The two biggest single advantages in the topology of the power supply of the present invention is the decrease in I²R losses, and the decrease in switching losses resulting in much greater efficiency. Another significant benefit resulting from the reduction in the amplitude of the input and output ripples is that the size of the input filter is decreased. Additional advantages accrue from the fact that the solid state switches in each of the base and sub converters handle smaller currents for a given output DC level, as compared with solid state switches in prior art converters that provide the same currents. Furthermore, the size and weight of each of the transformers are reduced.

In summary, the DC-DC power supply of the present invention shows significant improvement in three main aspects of operation:

• 1) The boost type pre-regulator conversion is adaptive, operating on V_in to provide a complementary Delta voltage V_C2boost, which, added to (the varying) V_in, results in a required, constant V_{out pre-reg}.
• 2) The RMS current in the input and output is low compared to the prior art, because the half-bridge series resonant base and sub converters have 90 degrees phase shift between output currents.
• 3) The base and sub converters inherently operate both in Zero Voltage switch and Zero Current switch modes.

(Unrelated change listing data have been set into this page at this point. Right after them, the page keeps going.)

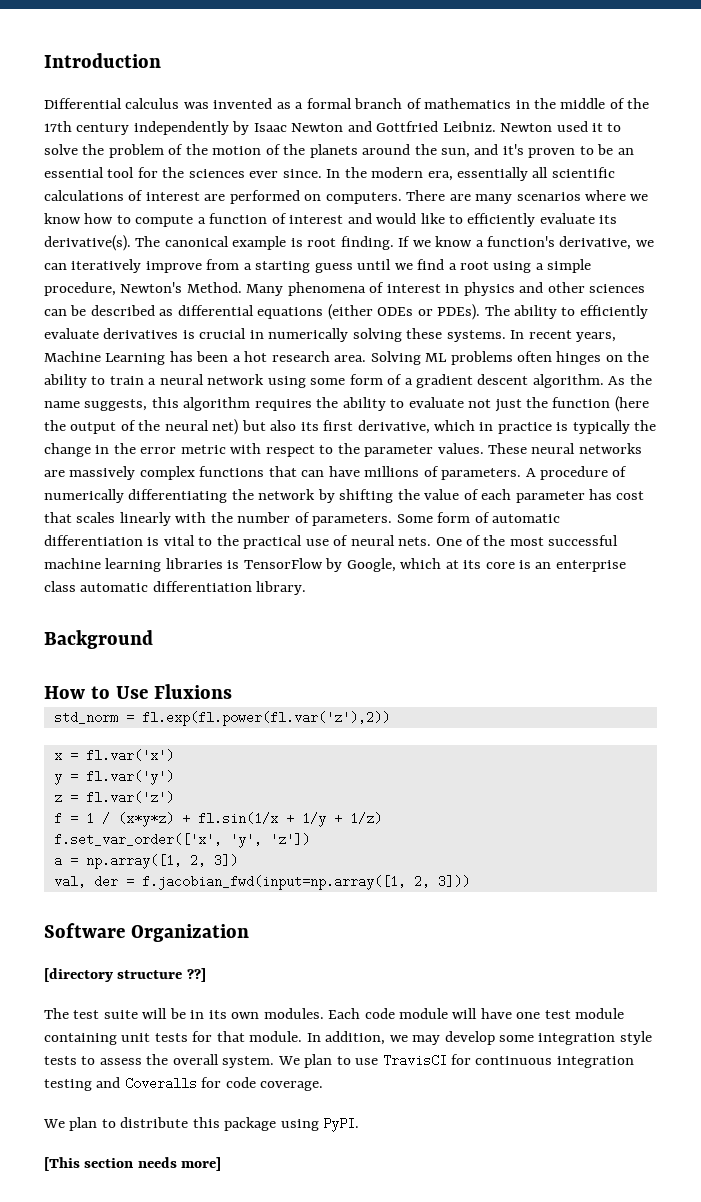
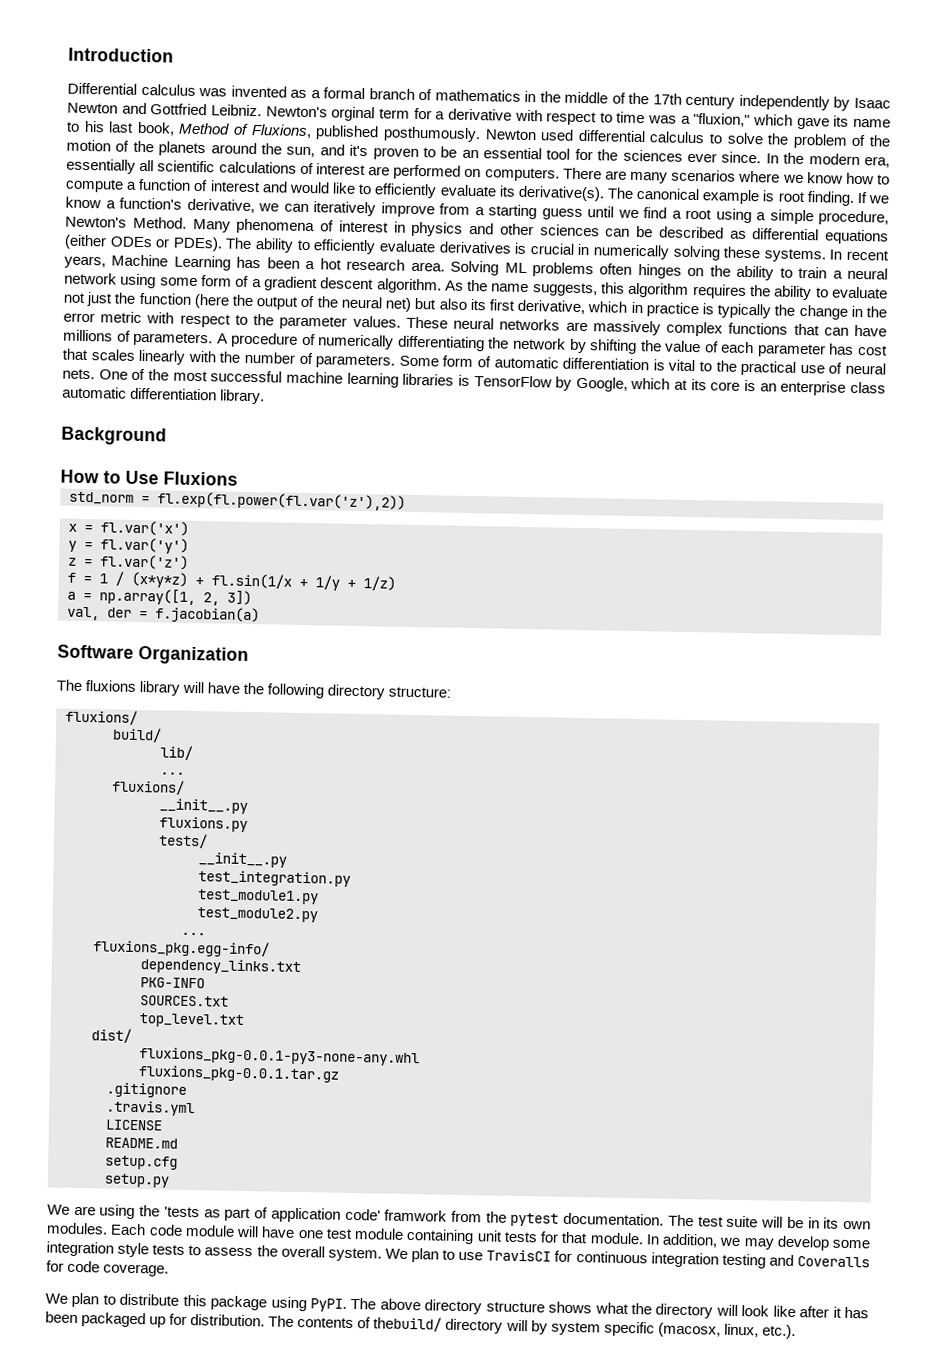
[500,121,604,132] Newton used it -> [265,106,891,130] [66,120,706,144] Newton's orginal term for a derivative with respect to time was a "fluxion," which gave its name to his last book, Method of Fluxions, published posthumously. Newton used differential calculus
[53,833,310,848] // f.set_var_order(['x', 'y', 'z']) -> (396, 583) none
[141,875,470,890] f.jacobian_fwd(input=np.array([1, 2, 3])) -> [155,606,260,624] f.jacobian(a)
[44,968,206,982] [directory structure ??] // -> [56,679,452,700] [65,709,138,725] [112,727,162,743] [160,745,193,761] [160,771,185,775] [111,779,185,795] [159,798,248,815] [159,816,248,833] [158,833,208,849] [198,852,287,868] [198,870,351,887] [197,889,319,905] [197,907,318,923] [181,931,206,936] [93,939,270,958] [140,958,301,976] [140,977,205,989] [140,995,229,1007] [139,1013,244,1028] [91,1028,132,1043] [139,1047,420,1067] [138,1065,339,1083] [106,1082,187,1098] [106,1100,195,1117] [105,1119,162,1131] [105,1137,178,1149] [105,1155,178,1170] [104,1173,170,1188] [47,1204,665,1227] The fluxions library will have the following directory structure: // fluxions/ // build/ // lib/ // ... // fluxions/ // __init__.py // fluxions.py // tests/ // __init__.py // test_integration.py // test_module1.py // test_module2.py // ... // fluxions_pkg.egg-info/ // dependency_links.txt // PKG-INFO // SOURCES.txt // top_level.txt // dist/ // fluxions_pkg-0.0.1-py3-none-any.whl // fluxions_pkg-0.0.1.tar.gz // .gitignore // .travis.yml // LICENSE // README.md // setup.cfg // setup.py // We are using the 'tests as part of application code' framwork from the pytest documentation.
[44,1157,222,1171] // [This section needs more] -> [350,1297,870,1319] [45,1311,796,1340] The above directory structure shows what the directory will look like after it has been packaged up for distribution. The contents of thebuild/ directory will by system specific (macosx, linux, etc.).

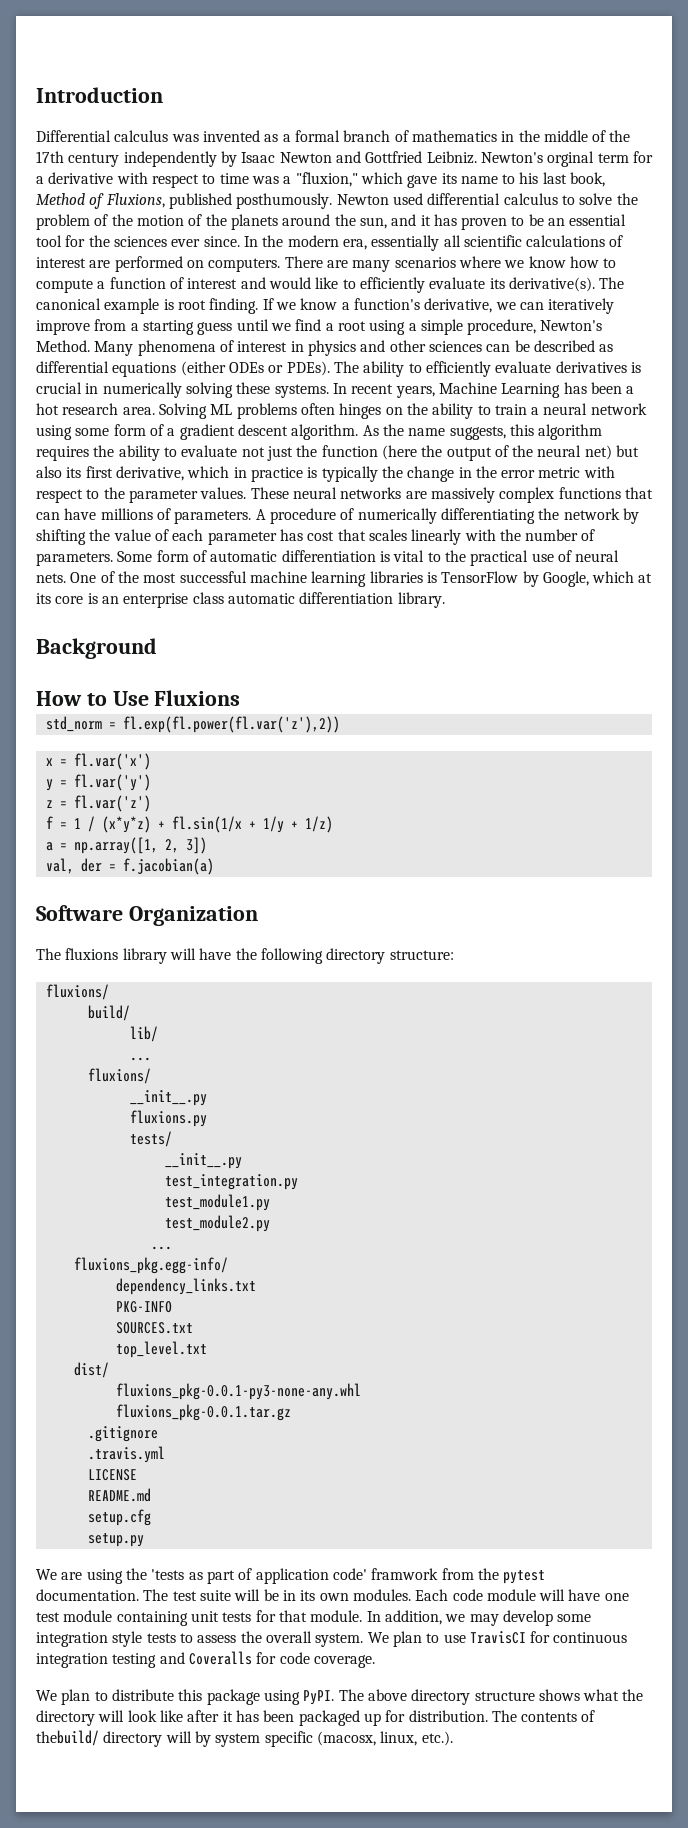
[349,144,369,157] it's -> [420,214,457,226] it has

All publications, patents and patent applications mentioned in this specification are herein incorporated in their entirety by reference into the specification, to the same extent as if each individual publication, patent or patent application was specifically and individually indicated to be incorporated herein by reference. In addition, citation or identification of any reference in this application shall not be construed as an admission that such reference is available as prior art to the present invention.

While the invention has been described with respect to a limited number of embodiments, it will be appreciated that many variations, modifications and other applications of the invention may be made.